Hopefully this will explain why Caldera, now SCO Group, would enter into contracts that involved pooling IP with partners. And it also explains rather simply how high end code ended up in UnitedLinux and Linux, period, don't you think? But how to explain SCO then turning around and suing because SMP and other high end functionality was in Linux? That is the puzzlement.

So what happened? Why wasn't UNIX completely open sourced? Love explained in this longer interview in 2003 by Steven J. Vaughan-Nichols:

Love: The challenge was that there were a lot of business entities that didn't want this to happen. Intel [Corp.] was the biggest opposition.

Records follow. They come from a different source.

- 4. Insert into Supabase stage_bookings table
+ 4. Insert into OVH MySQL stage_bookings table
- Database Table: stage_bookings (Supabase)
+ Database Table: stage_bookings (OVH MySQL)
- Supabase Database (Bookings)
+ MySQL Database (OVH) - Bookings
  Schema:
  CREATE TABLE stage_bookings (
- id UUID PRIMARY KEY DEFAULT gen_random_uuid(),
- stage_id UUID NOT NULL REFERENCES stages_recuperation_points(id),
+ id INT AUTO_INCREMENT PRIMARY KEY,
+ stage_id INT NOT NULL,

Vaughan-Nichols: Intel? Why?

Love: I don't know their real reason, but my sense was that they were using Linux against Unix and Sun [Microsystems Inc.]. They wanted to destroy the Unix base on Intel in favor of Linux so Sun wouldn't have a low-end Unix path.

And, of course, there was their love-hate relationship with Microsoft. At the same time, they didn't want to displace Microsoft with a Linux that had the best of both operating systems.

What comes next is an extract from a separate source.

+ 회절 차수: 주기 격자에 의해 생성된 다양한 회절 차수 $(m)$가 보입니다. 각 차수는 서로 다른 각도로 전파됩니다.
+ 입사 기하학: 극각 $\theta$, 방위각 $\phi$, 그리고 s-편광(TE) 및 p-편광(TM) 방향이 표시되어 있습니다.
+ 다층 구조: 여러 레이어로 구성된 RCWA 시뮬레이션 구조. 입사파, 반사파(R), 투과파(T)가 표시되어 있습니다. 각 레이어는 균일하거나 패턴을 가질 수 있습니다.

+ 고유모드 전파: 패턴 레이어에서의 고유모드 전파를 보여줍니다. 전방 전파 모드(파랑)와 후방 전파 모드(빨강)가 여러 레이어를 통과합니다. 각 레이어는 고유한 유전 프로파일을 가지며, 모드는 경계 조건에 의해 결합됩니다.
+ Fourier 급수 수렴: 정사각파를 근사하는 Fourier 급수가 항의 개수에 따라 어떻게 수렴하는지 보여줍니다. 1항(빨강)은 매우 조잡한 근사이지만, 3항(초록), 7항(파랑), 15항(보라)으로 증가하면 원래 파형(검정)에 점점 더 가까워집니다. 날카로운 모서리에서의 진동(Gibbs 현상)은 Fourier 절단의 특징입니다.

Linux and Unix are highly compatible and should be supportive of each other, but they were being pitted against each other because no one wants to threaten Microsoft. In Intel's case, Windows was also making them too much money.

We didn't want to spend years clearing out the old copyright issues in the face of corporate opposition. So, instead we worked on Linux Kernel Personalities to bring Linux application compatibility to SCO Unix (formerly UnixWare) and OpenServer. The idea was to enable developers to write for both Unix and Linux with a common Application Programming Interface (API) and common Application Binary Interface (ABI). That way developers didn't have to work so hard, and Unix users, the client base we inherited from SCO, could run Linux applications.

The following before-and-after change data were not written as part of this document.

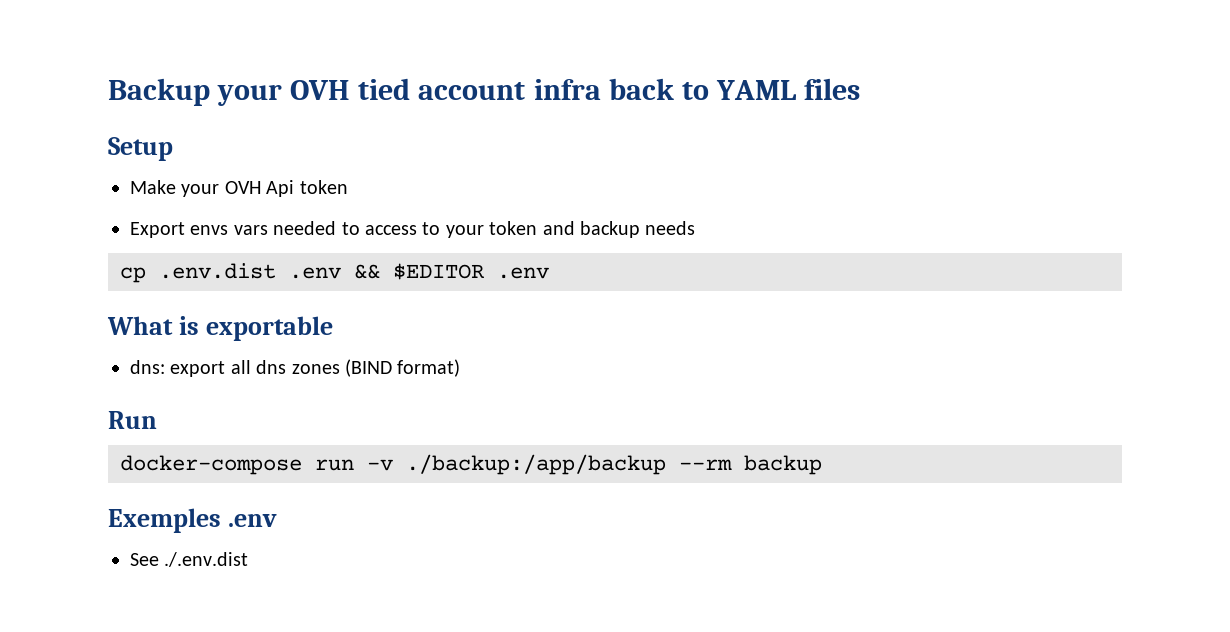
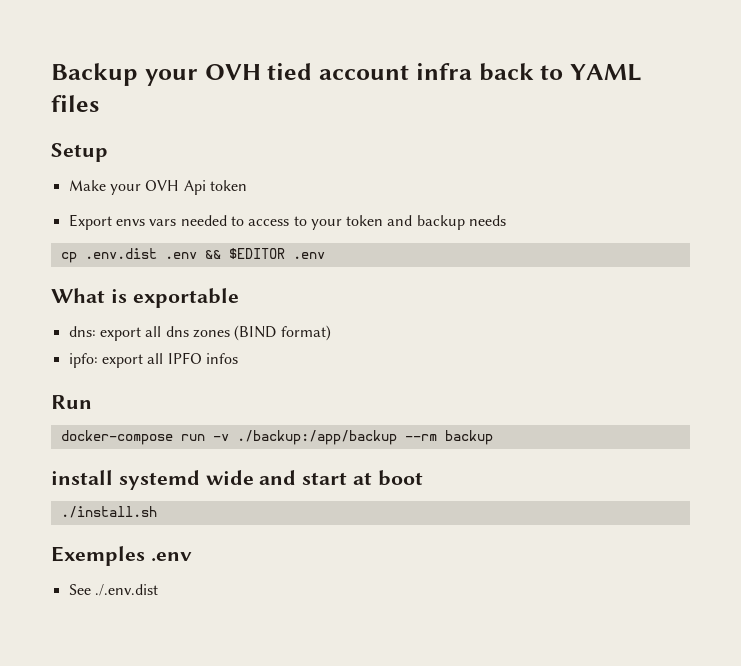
+ ipfo: export all IPFO infos
+ install systemd wide and start at boot
+ ./install.sh

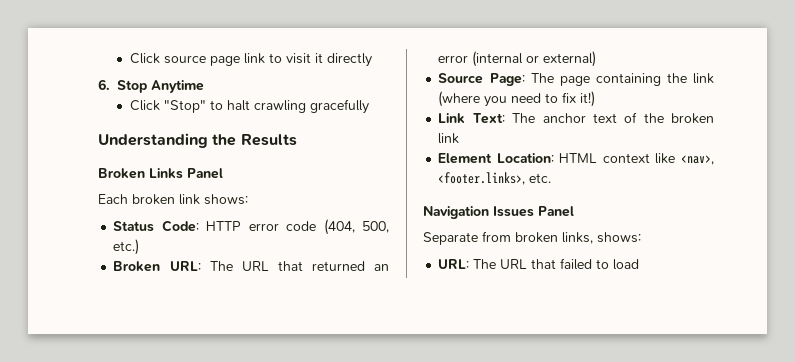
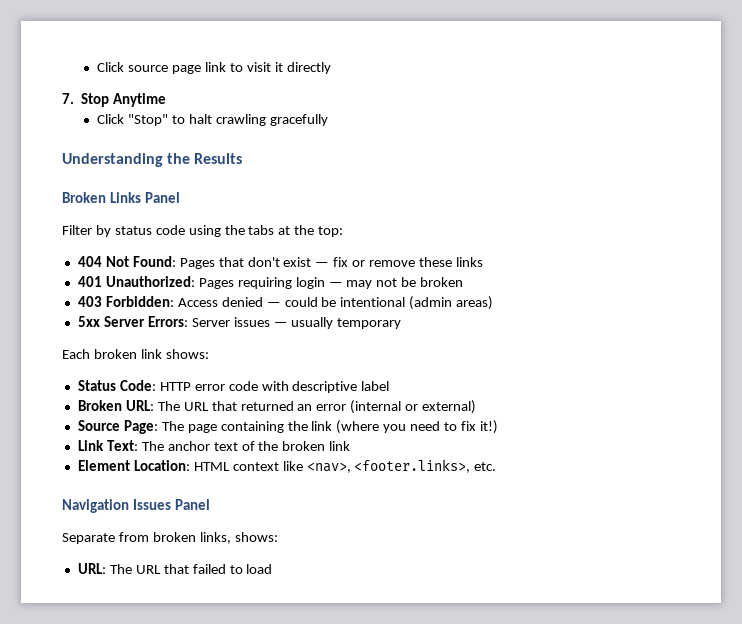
- 6. Stop Anytime
+ 7. Stop Anytime
+ Filter by status code using the tabs at the top:
+ 404 Not Found: Pages that don't exist — fix or remove these links
+ 401 Unauthorized: Pages requiring login — may not be broken
+ 403 Forbidden: Access denied — could be intentional (admin areas)
+ 5xx Server Errors: Server issues — usually temporary
- Status Code: HTTP error code (404, 500, etc.)
+ Status Code: HTTP error code with descriptive label

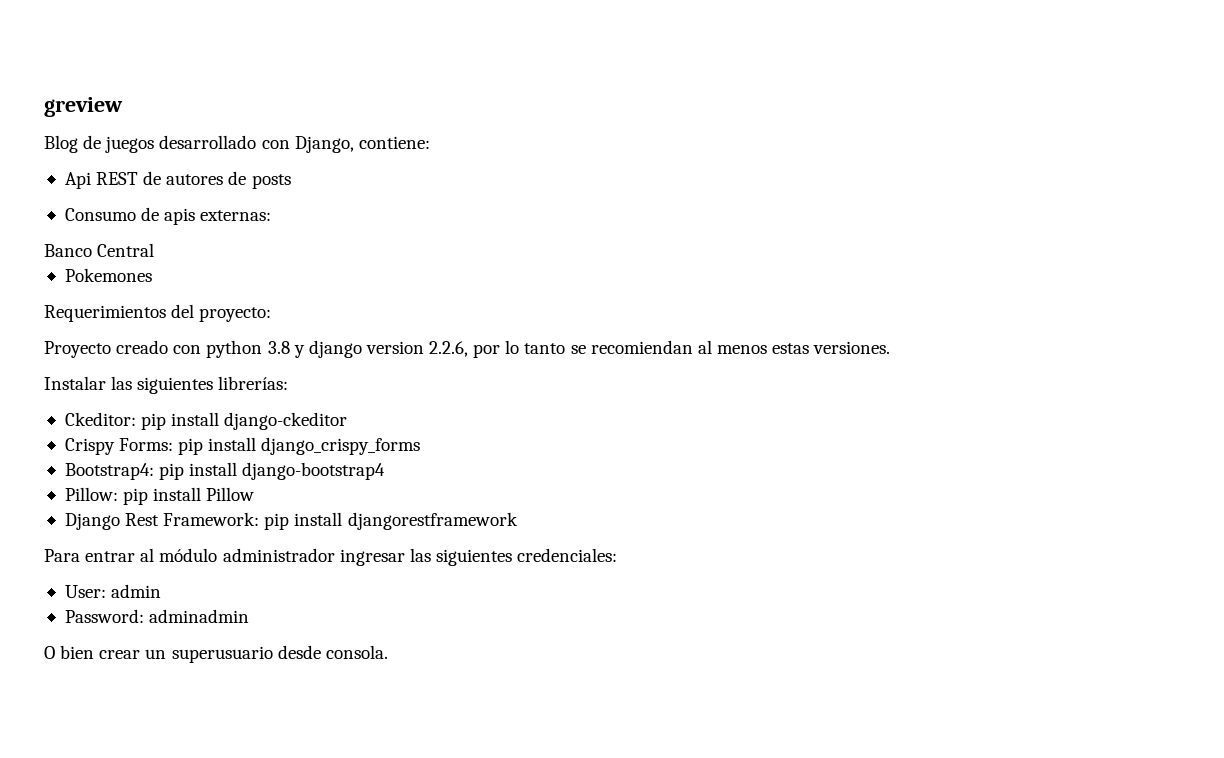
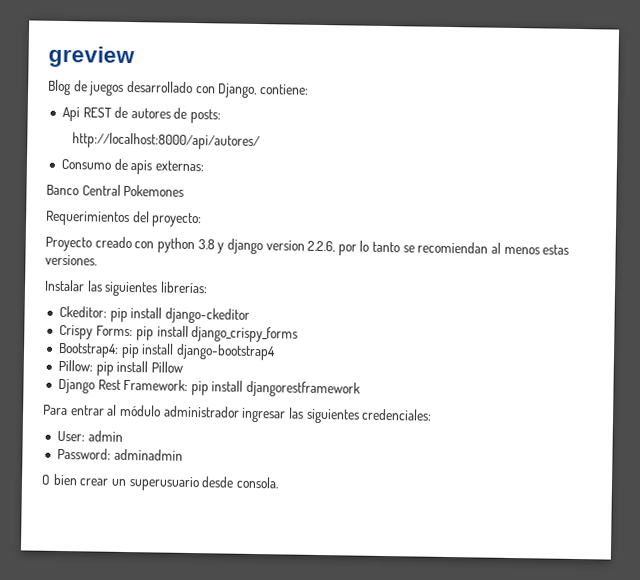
- Api REST de autores de posts
+ Api REST de autores de posts:
+ http://localhost:8000/api/autores/
- Banco Central
- Pokemones
+ Banco Central Pokemones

We were no longer thinking about mixing code; we were trying to create a common development environment. We were trying to keep the Unix and Linux kernels separate, while tying them to common APIs and ABIs.

And yet SCO, under new management, turned around and threatened Linux end users regarding ABIs. Imagine the world's surprise. How can one explain SCO sending a letter [PDF] to Linux end users in December of 2003 saying that "...the UNIX ABI Code has only been made available under copyright restrictions" and was made available for development for Unix and not for Linux under the GPL. So, which CEO was telling the truth? I direct you to the previous article for some indications.

Hopefully, this graphic will help people to understand the GPL better. There may be other aspects of the way the GPL works that you can express graphically. If so, let us know. PO1R took the penguin image, Tux, from Larry Ewing's site. Ewing lets us use Tux with the following terms:

Permission to use and/or modify this image is granted provided you acknowledge me lewing@isc.tamu.edu and The GIMP if someone asks.
And PolR says you can use his image under the same terms.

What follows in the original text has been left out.